Data shown below:

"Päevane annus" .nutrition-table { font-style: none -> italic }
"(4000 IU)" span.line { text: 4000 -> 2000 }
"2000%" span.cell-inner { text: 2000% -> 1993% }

End of Data shown.
Data shown below:

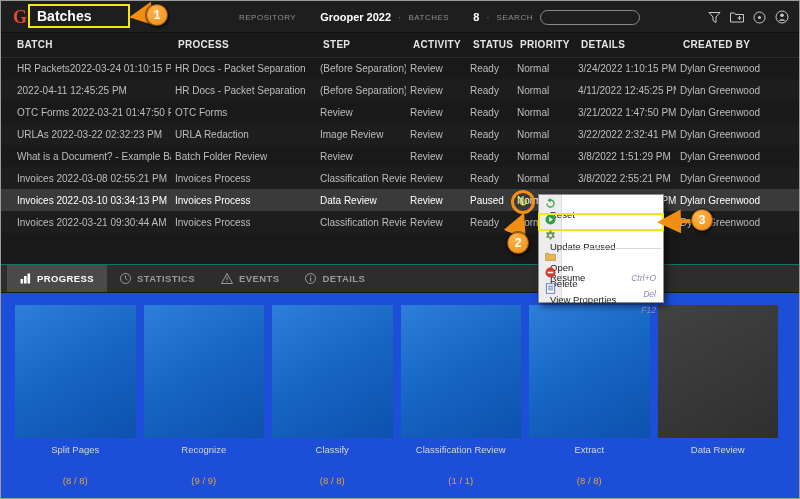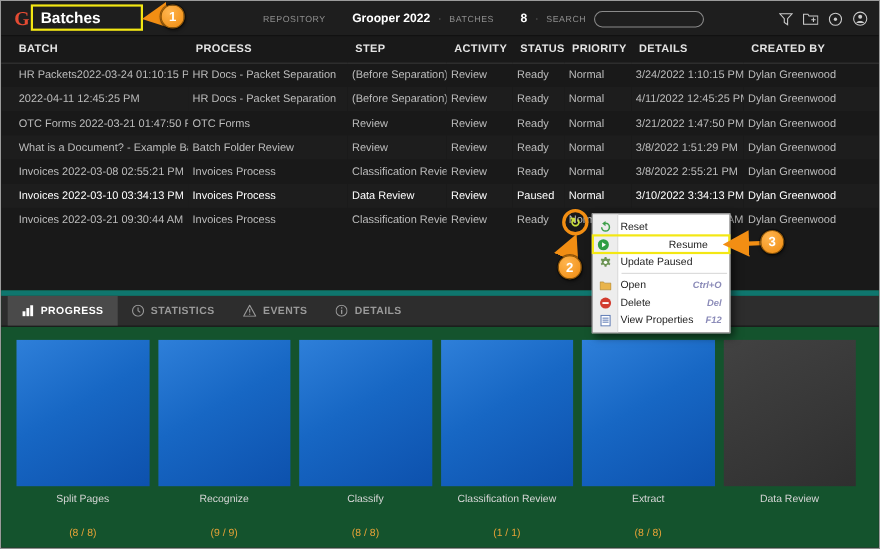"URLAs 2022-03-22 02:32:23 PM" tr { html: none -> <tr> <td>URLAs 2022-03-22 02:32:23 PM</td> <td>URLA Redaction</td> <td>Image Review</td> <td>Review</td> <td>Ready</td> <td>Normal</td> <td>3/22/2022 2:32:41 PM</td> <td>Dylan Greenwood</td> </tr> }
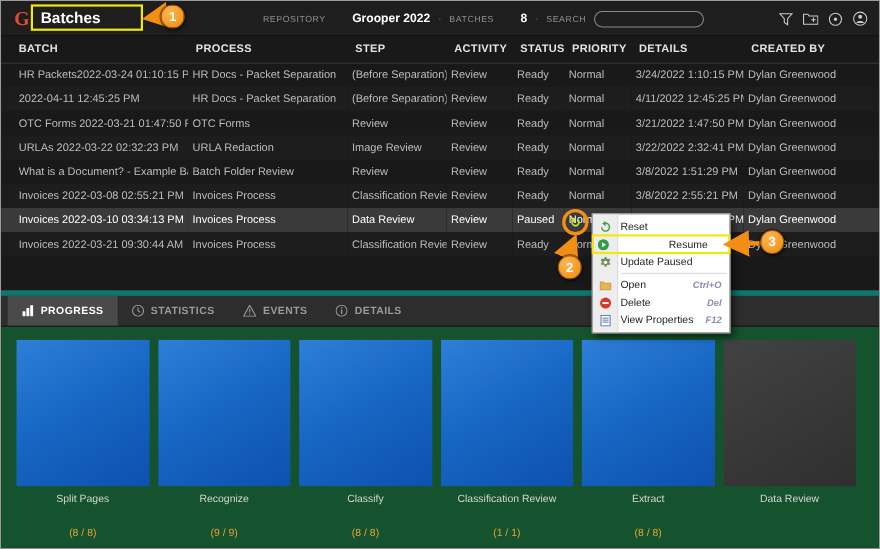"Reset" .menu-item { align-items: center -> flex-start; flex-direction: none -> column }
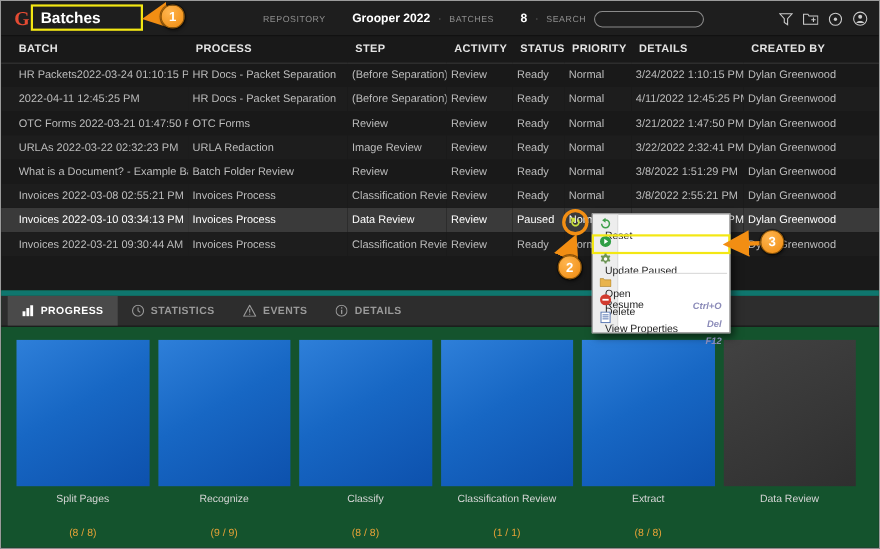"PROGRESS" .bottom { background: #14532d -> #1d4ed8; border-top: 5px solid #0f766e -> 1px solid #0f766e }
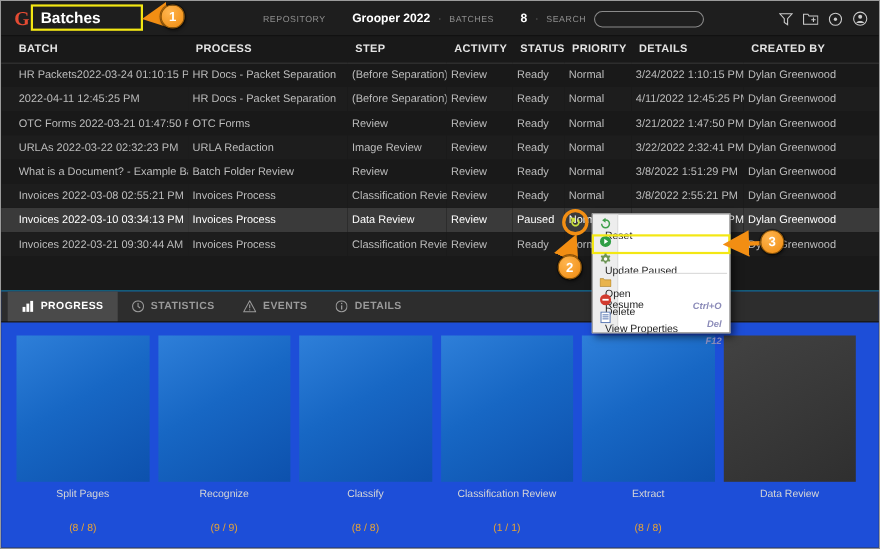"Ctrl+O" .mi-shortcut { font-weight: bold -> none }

End of Data shown.

_Exercise aim:_
Only the lines above from the one with "html: none ->" to the one with "font-weight: bold ->" should be printed, both included and exactly as written; no picture belongs in the copy.

_Answer to this exercise:_
"URLAs 2022-03-22 02:32:23 PM" tr { html: none -> <tr> <td>URLAs 2022-03-22 02:32:23 PM</td> <td>URLA Redaction</td> <td>Image Review</td> <td>Review</td> <td>Ready</td> <td>Normal</td> <td>3/22/2022 2:32:41 PM</td> <td>Dylan Greenwood</td> </tr> }
"Reset" .menu-item { align-items: center -> flex-start; flex-direction: none -> column }
"PROGRESS" .bottom { background: #14532d -> #1d4ed8; border-top: 5px solid #0f766e -> 1px solid #0f766e }
"Ctrl+O" .mi-shortcut { font-weight: bold -> none }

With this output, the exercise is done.